● What you will do:
State how many lines in the records below contain the word "group". Nothing else is needed.

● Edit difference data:
====================

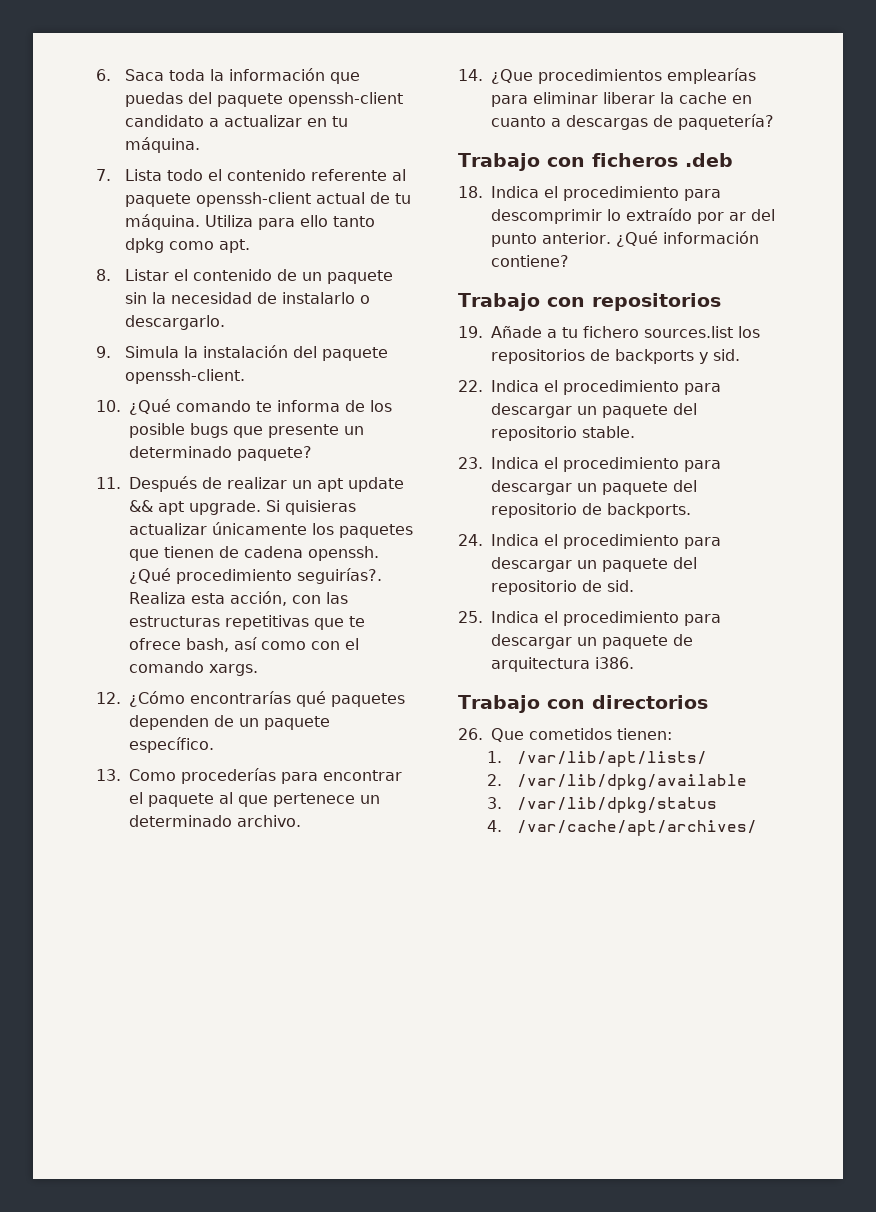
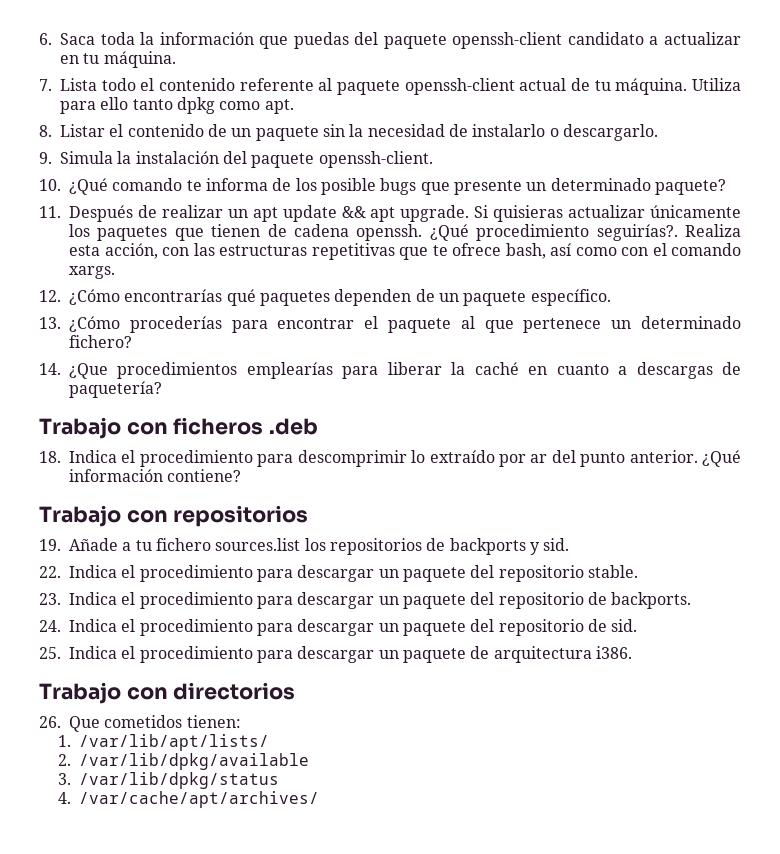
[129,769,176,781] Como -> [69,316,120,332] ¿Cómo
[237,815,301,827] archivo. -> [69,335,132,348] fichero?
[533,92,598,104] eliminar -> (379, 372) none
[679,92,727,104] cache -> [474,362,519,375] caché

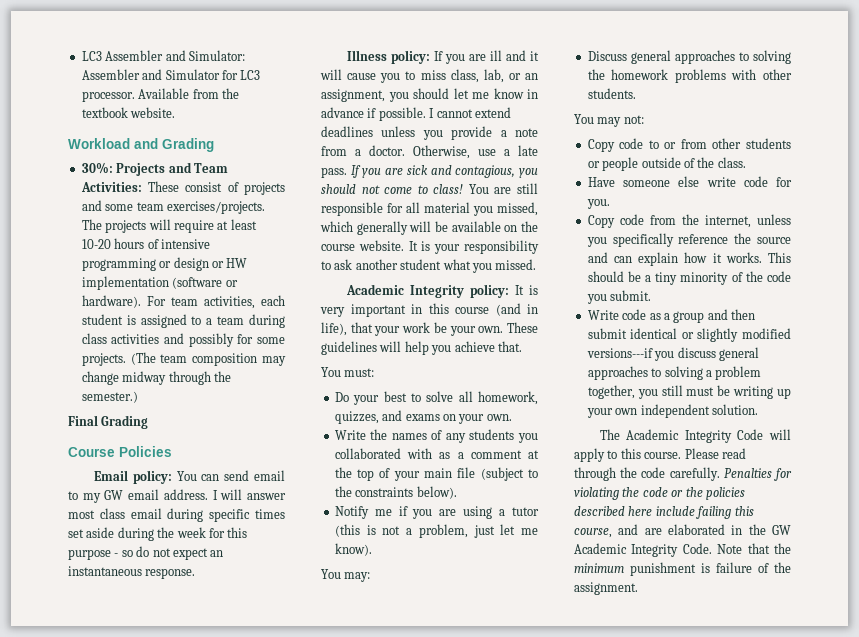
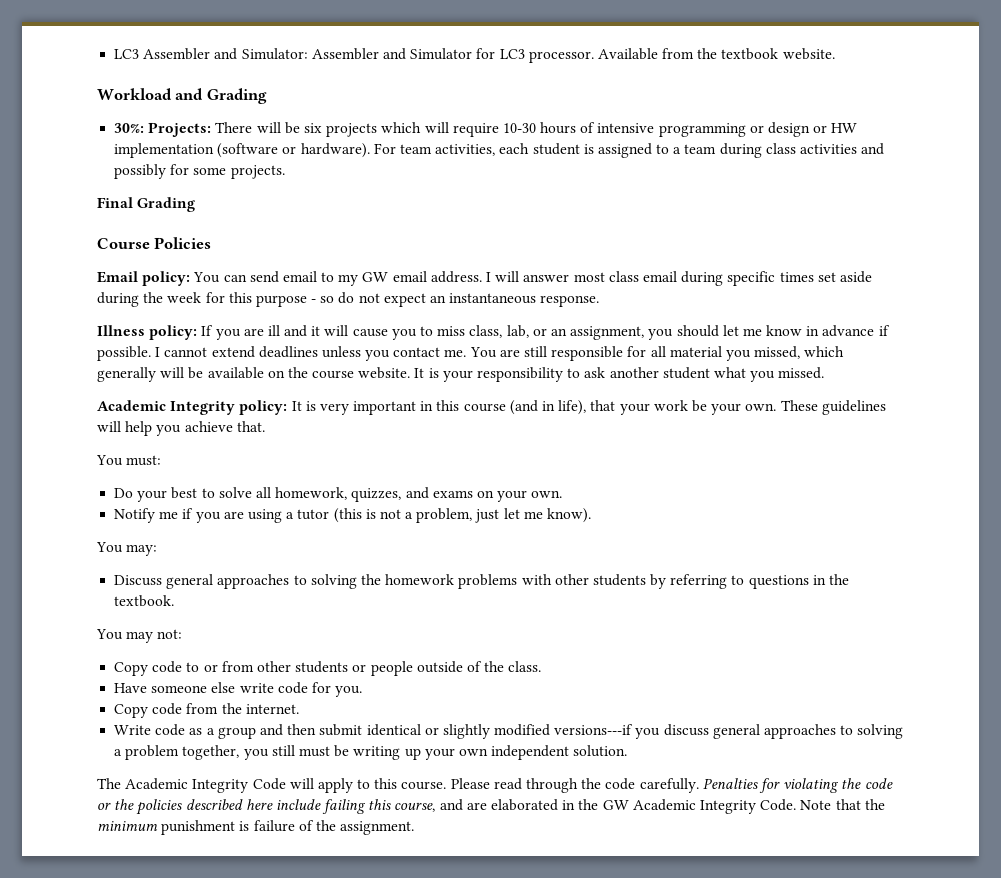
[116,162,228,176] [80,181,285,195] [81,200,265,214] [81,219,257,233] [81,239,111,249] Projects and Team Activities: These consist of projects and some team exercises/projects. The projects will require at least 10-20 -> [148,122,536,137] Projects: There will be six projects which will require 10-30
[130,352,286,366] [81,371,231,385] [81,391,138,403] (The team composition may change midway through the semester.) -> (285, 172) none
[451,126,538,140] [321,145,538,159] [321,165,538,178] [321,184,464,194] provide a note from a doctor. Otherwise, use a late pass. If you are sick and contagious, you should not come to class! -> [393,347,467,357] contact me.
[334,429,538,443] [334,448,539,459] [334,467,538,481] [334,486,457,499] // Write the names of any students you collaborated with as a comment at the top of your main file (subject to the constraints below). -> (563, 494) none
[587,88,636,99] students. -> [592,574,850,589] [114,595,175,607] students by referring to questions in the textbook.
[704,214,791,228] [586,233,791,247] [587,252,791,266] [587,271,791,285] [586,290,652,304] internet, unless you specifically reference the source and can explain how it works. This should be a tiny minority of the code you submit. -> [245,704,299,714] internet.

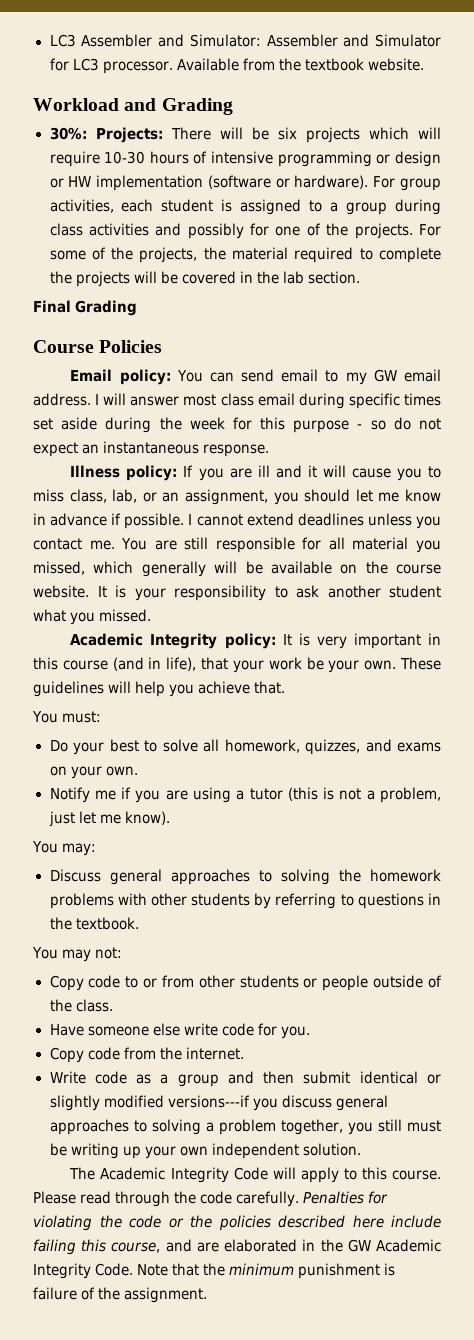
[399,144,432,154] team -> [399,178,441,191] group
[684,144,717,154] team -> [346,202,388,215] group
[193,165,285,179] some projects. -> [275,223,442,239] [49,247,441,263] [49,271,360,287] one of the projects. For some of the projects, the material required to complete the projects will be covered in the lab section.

====================

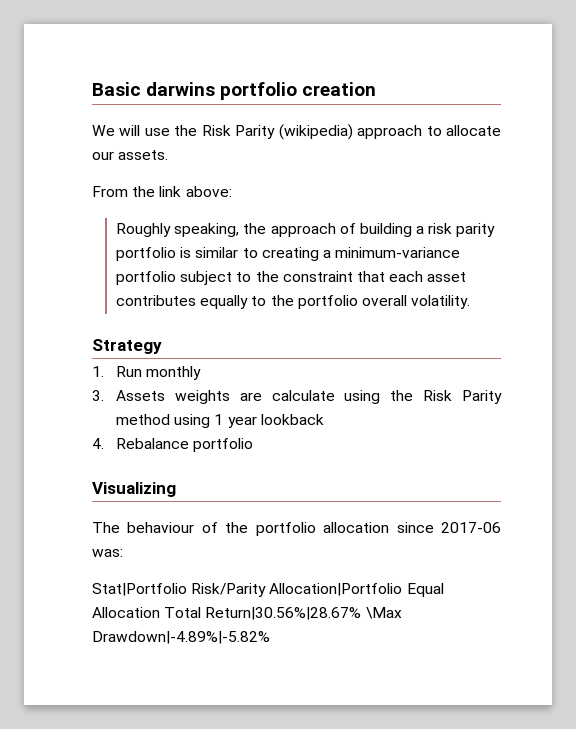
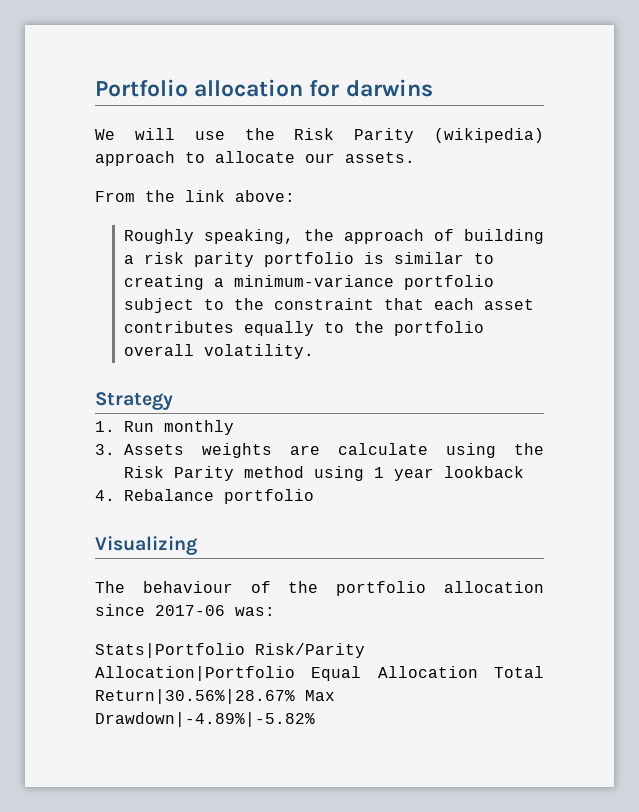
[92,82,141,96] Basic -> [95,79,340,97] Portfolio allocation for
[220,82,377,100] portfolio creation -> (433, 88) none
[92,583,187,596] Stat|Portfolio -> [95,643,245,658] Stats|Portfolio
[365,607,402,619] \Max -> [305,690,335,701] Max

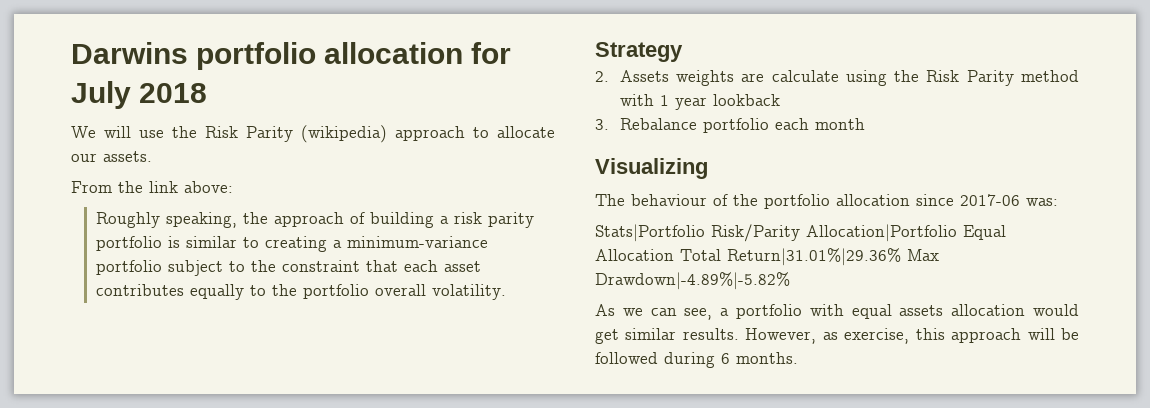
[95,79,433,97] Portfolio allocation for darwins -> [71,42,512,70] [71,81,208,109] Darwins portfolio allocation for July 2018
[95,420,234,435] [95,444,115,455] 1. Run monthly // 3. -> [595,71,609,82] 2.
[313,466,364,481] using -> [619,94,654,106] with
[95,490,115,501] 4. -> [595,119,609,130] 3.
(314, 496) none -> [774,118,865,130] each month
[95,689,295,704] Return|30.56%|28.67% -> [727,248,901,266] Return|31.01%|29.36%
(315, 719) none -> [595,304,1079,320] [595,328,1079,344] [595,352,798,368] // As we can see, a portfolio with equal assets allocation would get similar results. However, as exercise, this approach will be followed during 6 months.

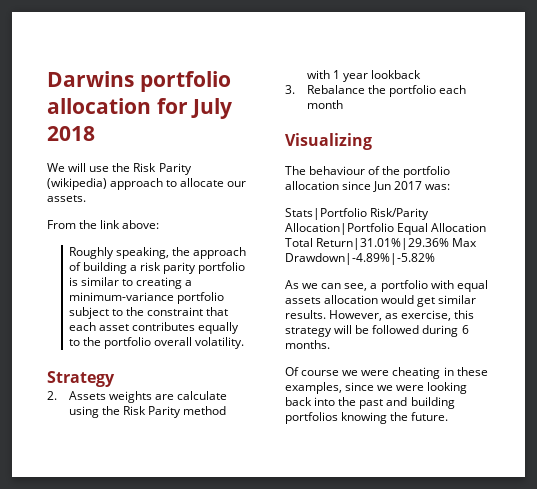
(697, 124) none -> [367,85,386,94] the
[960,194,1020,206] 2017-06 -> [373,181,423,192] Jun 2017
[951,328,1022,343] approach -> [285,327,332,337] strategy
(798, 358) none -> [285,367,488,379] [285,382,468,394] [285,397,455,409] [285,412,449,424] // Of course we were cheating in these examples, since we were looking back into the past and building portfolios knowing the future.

====================

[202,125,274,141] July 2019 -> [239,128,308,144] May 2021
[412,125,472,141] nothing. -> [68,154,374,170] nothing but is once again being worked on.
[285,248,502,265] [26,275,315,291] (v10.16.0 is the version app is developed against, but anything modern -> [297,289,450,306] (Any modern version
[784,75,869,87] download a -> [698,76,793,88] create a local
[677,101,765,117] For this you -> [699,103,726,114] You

====================

● Task answer:
2